Xizhou is just west of Erhai Lake, around 20km from Dali Old Town. As we traveled by taxi through the small town, to be frank, I was a little disappointed at the disorderly streets and garbage littered in the bazaar.
My disappointment did not dissipate until we arrived at a boutique hotel, so chic and elegant, that we decided to stay and explore, saving the tour around the township for the next day.
Renovated from a typical Bai minority courtyard residence built during the Republic of China period (1911-49), the Sky Valley Heritage Boutique Hotel achieves balance between modernity and history. The Shanghainese owner fell in love with the peaceful town and invited an Italian architect to convert the residence, making it comfortable while preserving the original structure and some of the decorative elements.

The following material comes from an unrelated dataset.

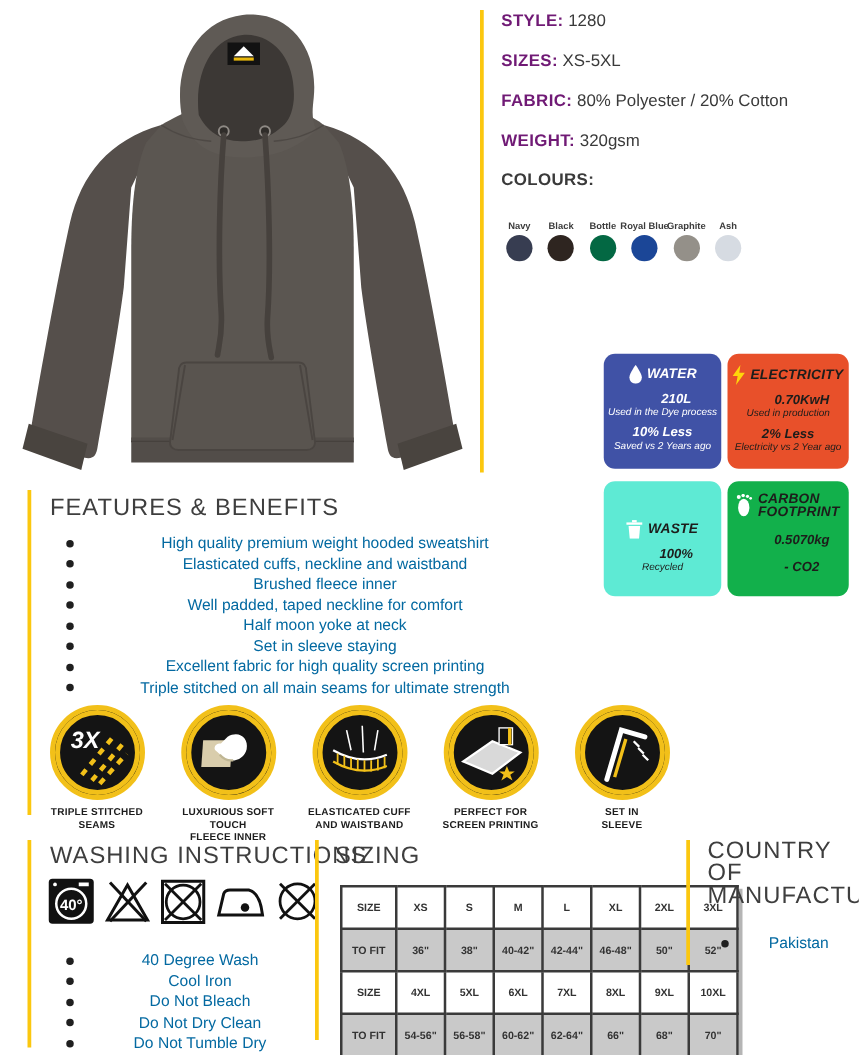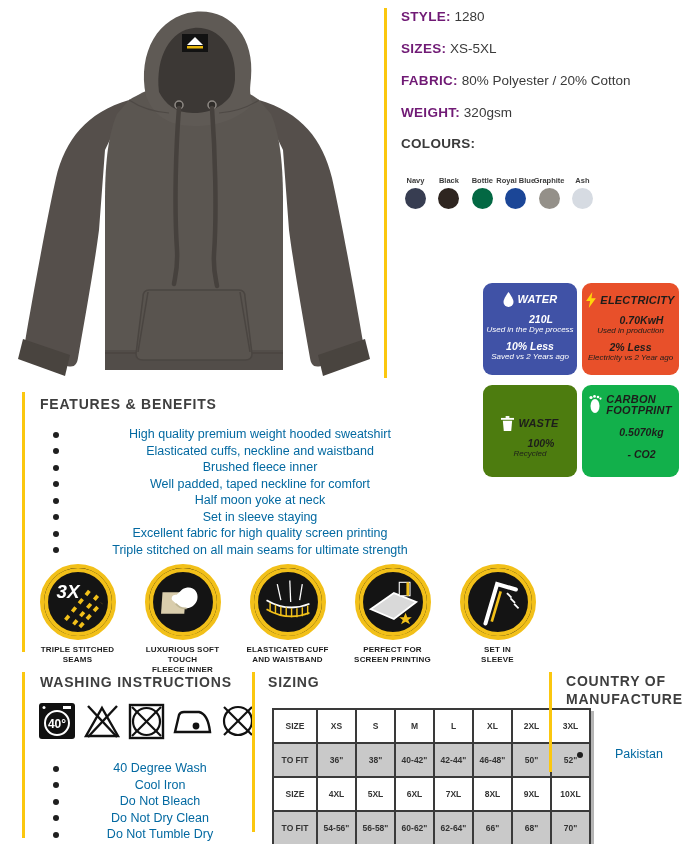"FEATURES & BENEFITS" .hdg { font-size: 14px -> 19px; font-weight: 700 -> 400 }
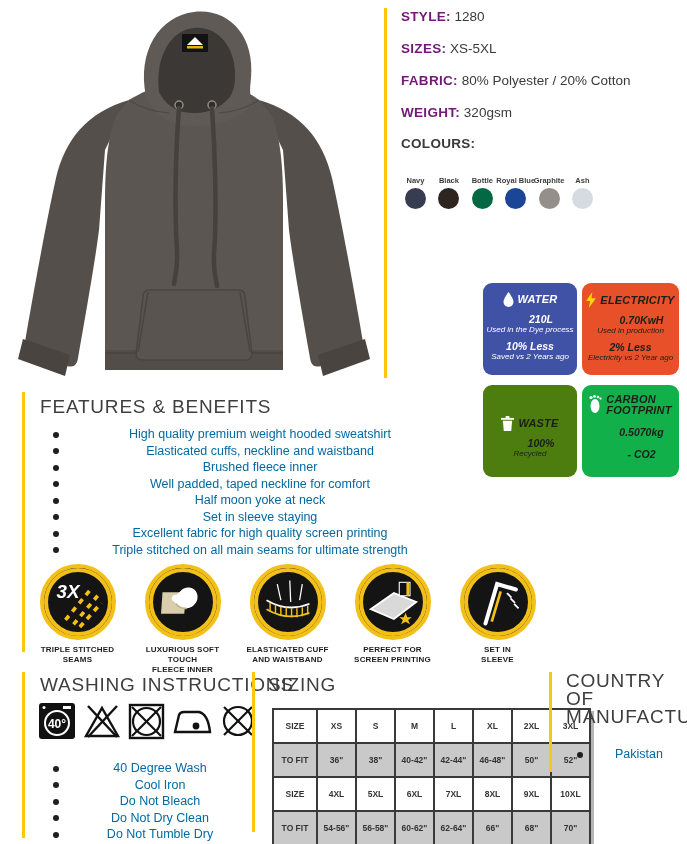"WASTE" div.badge { background: #4d7c0f -> #5eead4 }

Sitting in the 100-year-old cobblestone courtyard and sipping a cup of local tea, we appreciated the old bricks, tiles, carved wooden windows and delicate reliefs, which heightened our expectations for the next days’ trip in town.
The daytime seems much longer in Yunnan and I was surprised at the time shown on my watch when sunshine sneaked through the curtain and awakened me. As recommended by online travel guides, we took a horse-drawn carriage after breakfast to begin our one-day tour.
Simple carts are still common transport and visitors can see Bai women in traditional dress hail the drivers to take them to the fields, or back home. They hail carts the way we hail taxis.
Given the increasing number of travelers, some smart hostlers and inn keepers have upgrade their carts into more comfortable and elaborate carriages with colorful decorations and turned the tours into sightseeing experiences.